SOURCE INFORMATION:

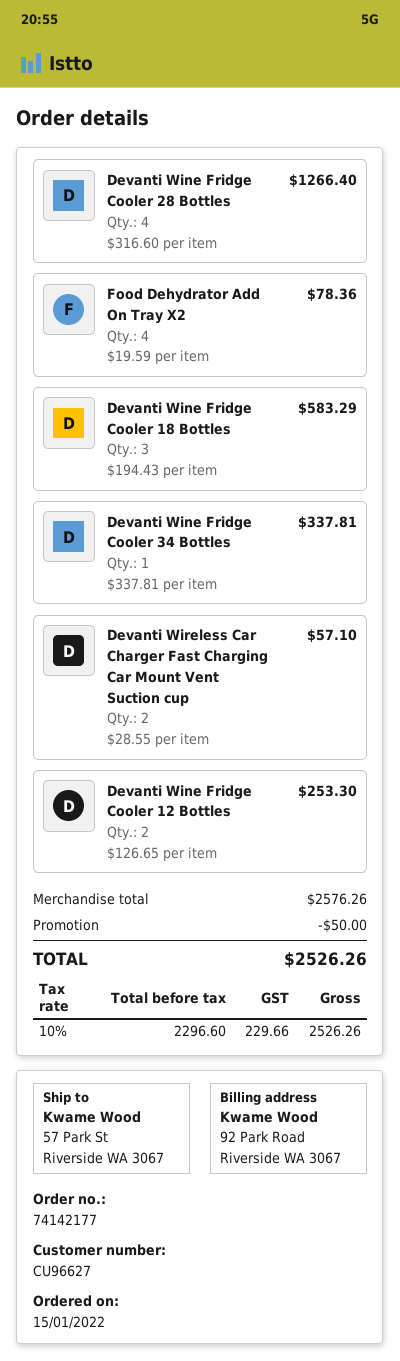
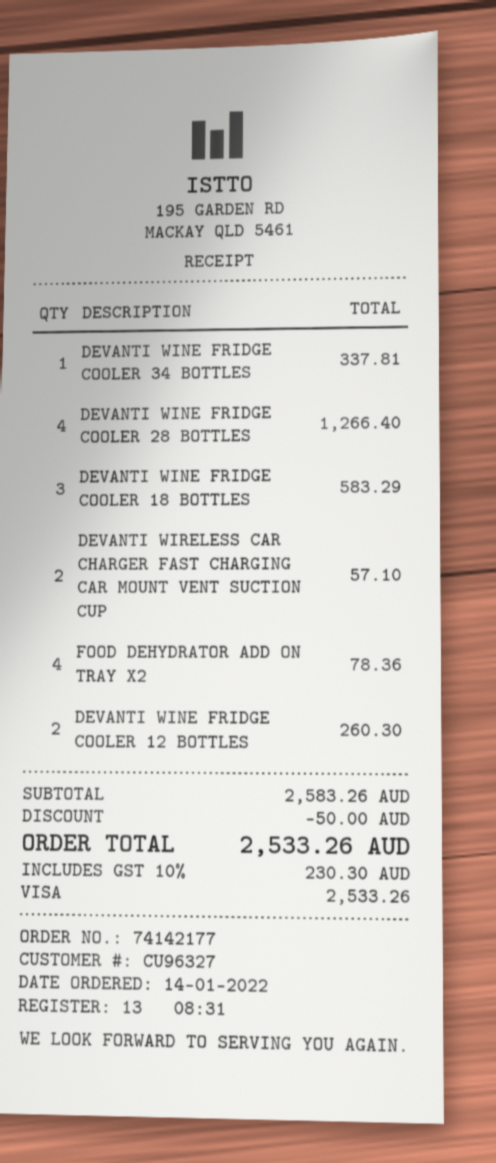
order date: 2022-01-15 -> 2022-01-14
customer number: CU96627 -> CU96327
Devanti Wine Fridge Cooler 12 Bottles: 2 for 253.30 -> 2 for 260.30
subtotal: 2576.26 -> 2583.26
tax: 10% = 229.66 -> 10% = 230.30
total: 2526.26 -> 2533.26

EXERCISE: Please retype the listing above word for word, skipping each picture.

ANSWER SPACE:
order date: 2022-01-15 -> 2022-01-14
customer number: CU96627 -> CU96327
Devanti Wine Fridge Cooler 12 Bottles: 2 for 253.30 -> 2 for 260.30
subtotal: 2576.26 -> 2583.26
tax: 10% = 229.66 -> 10% = 230.30
total: 2526.26 -> 2533.26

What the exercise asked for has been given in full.